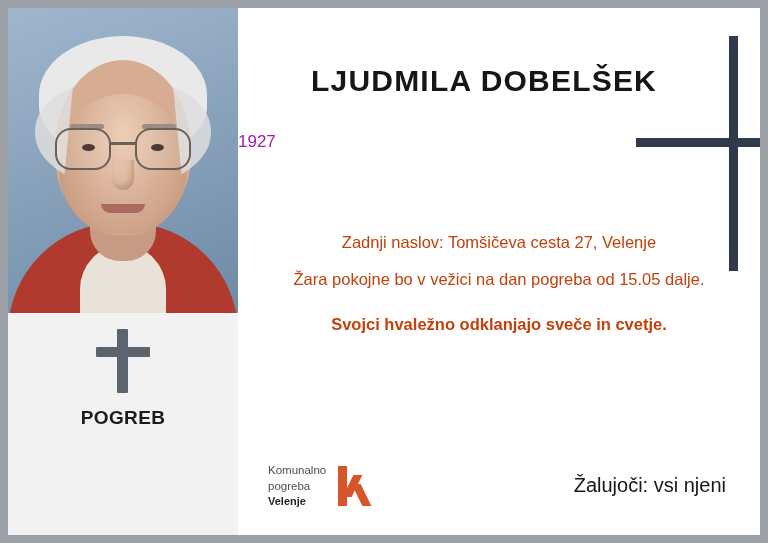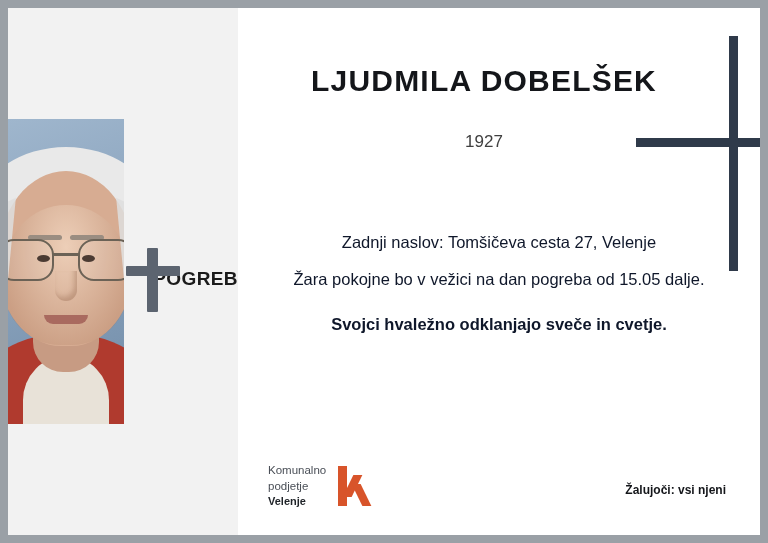"1927" .deceased-year { color: #404040 -> #a21caf; text-align: center -> none }
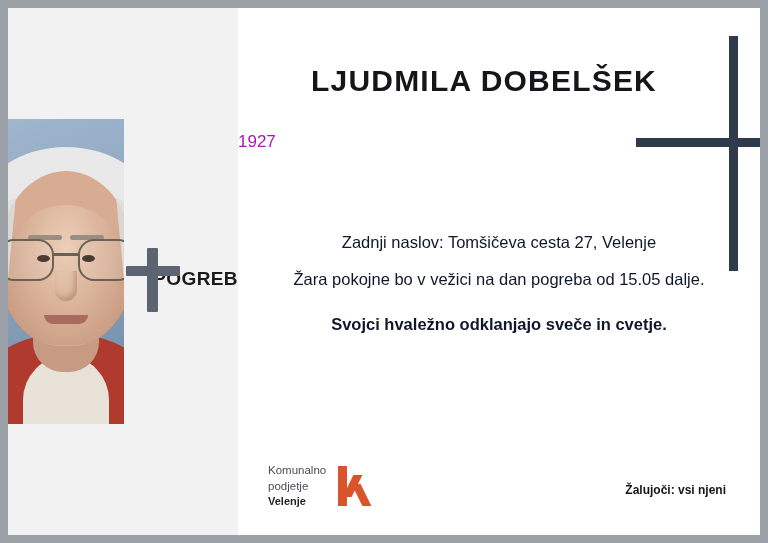"Zadnji naslov: Tomšičeva cesta 27," .body-block { color: #0f172a -> #c2410c }
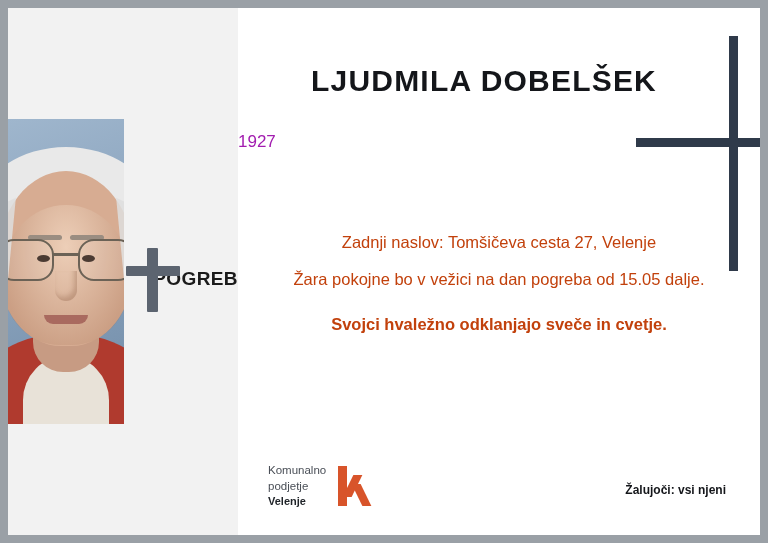"POGREB" .left-col { flex-direction: row -> column }
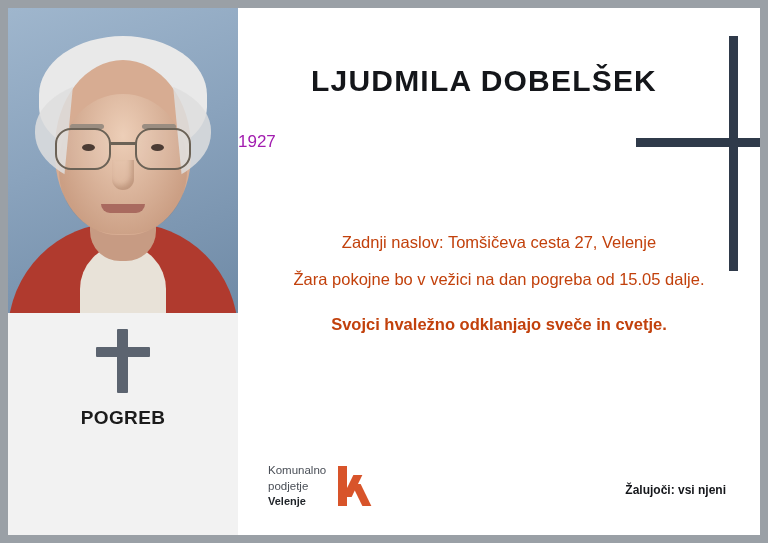"podjetje" div { text: podjetje -> pogreba }
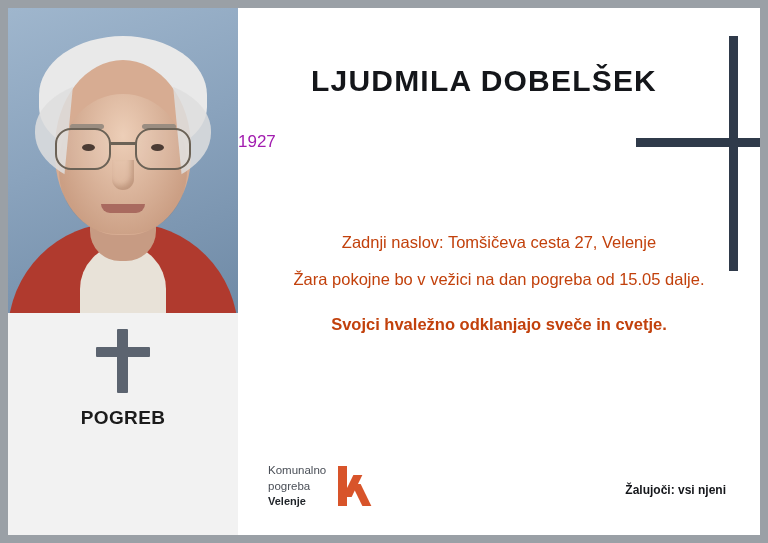"Žalujoči: vsi njeni" .mourners { font-size: 12px -> 20px; font-weight: bold -> none }
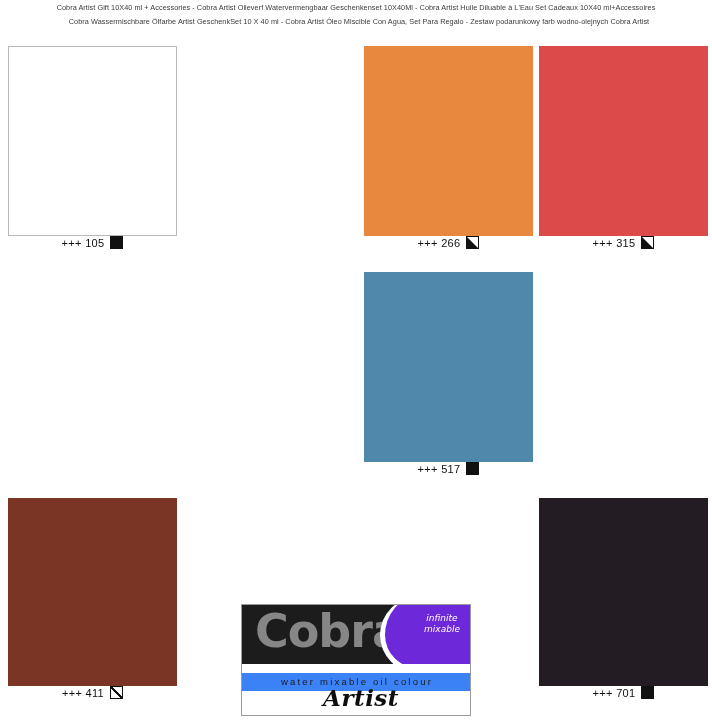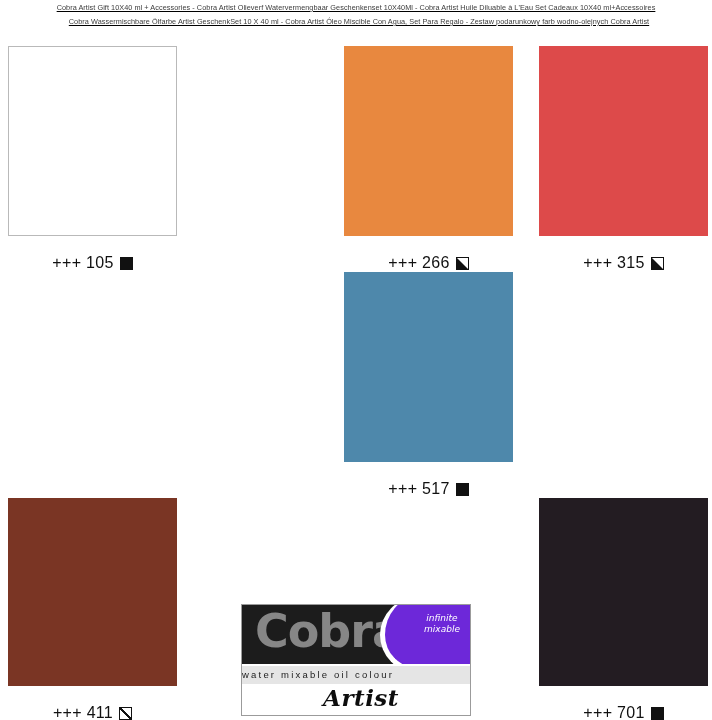"Cobra Artist Gift 10X40 ml" .header { text-decoration: underline -> none }
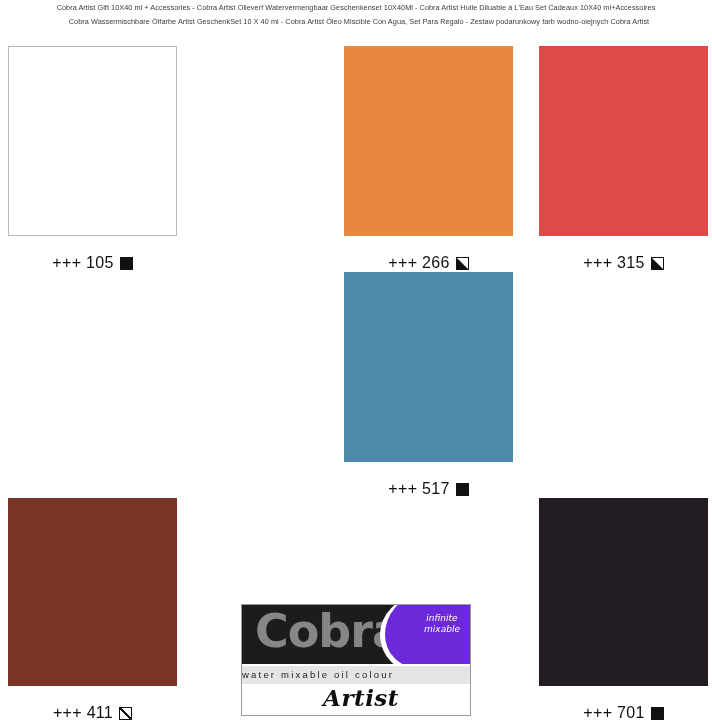"+++ 105" .label { font-size: 16px -> 11px; margin-top: 18px -> 0 }
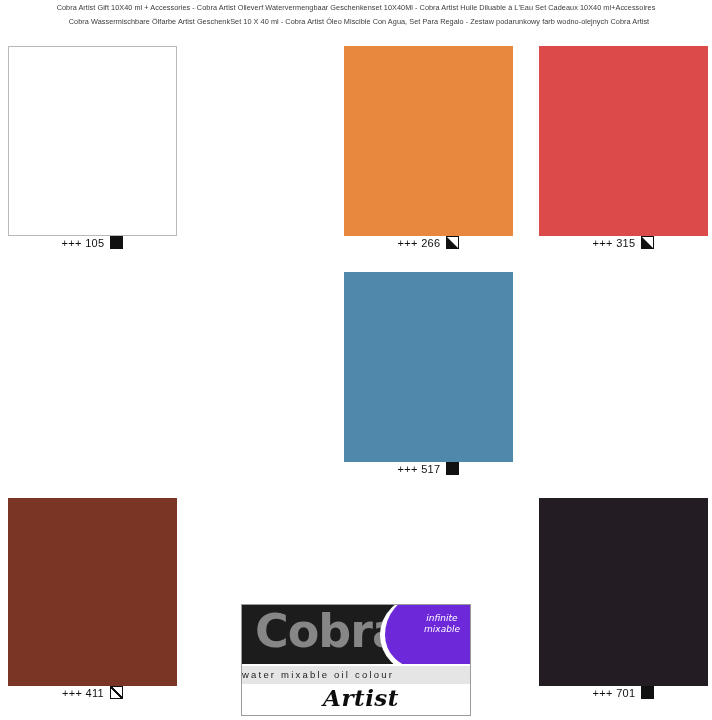"+++ 266" .c2 { left: 344px -> 364px }
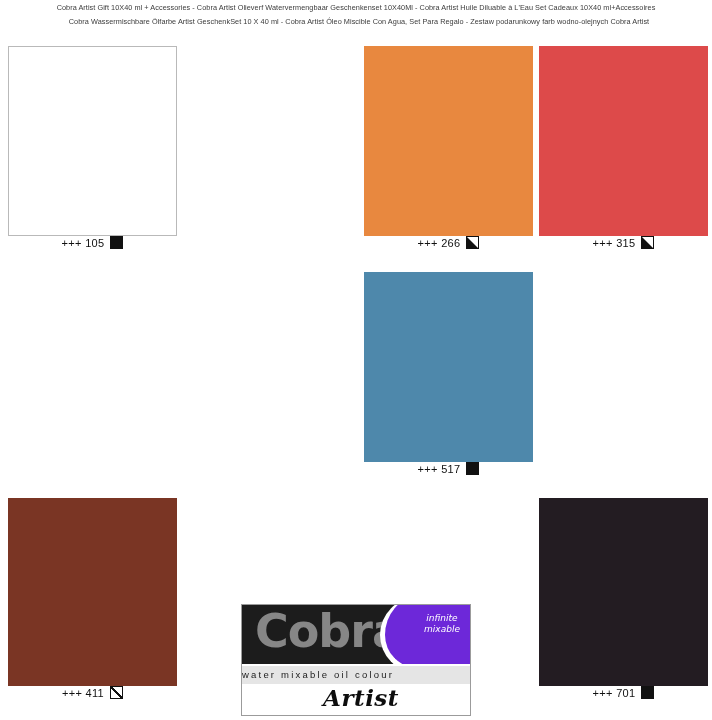"water mixable oil colour" .logo-strip { background: #e5e5e5 -> #3b82f6; text-align: left -> center; top: 61px -> 68px }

--------

In the records above, find the line that contains "flex-direction: row ->". Print it and every later line exactly, omitting the pictures.

◆ Task solution ◆
"POGREB" .left-col { flex-direction: row -> column }
"podjetje" div { text: podjetje -> pogreba }
"Žalujoči: vsi njeni" .mourners { font-size: 12px -> 20px; font-weight: bold -> none }
"Cobra Artist Gift 10X40 ml" .header { text-decoration: underline -> none }
"+++ 105" .label { font-size: 16px -> 11px; margin-top: 18px -> 0 }
"+++ 266" .c2 { left: 344px -> 364px }
"water mixable oil colour" .logo-strip { background: #e5e5e5 -> #3b82f6; text-align: left -> center; top: 61px -> 68px }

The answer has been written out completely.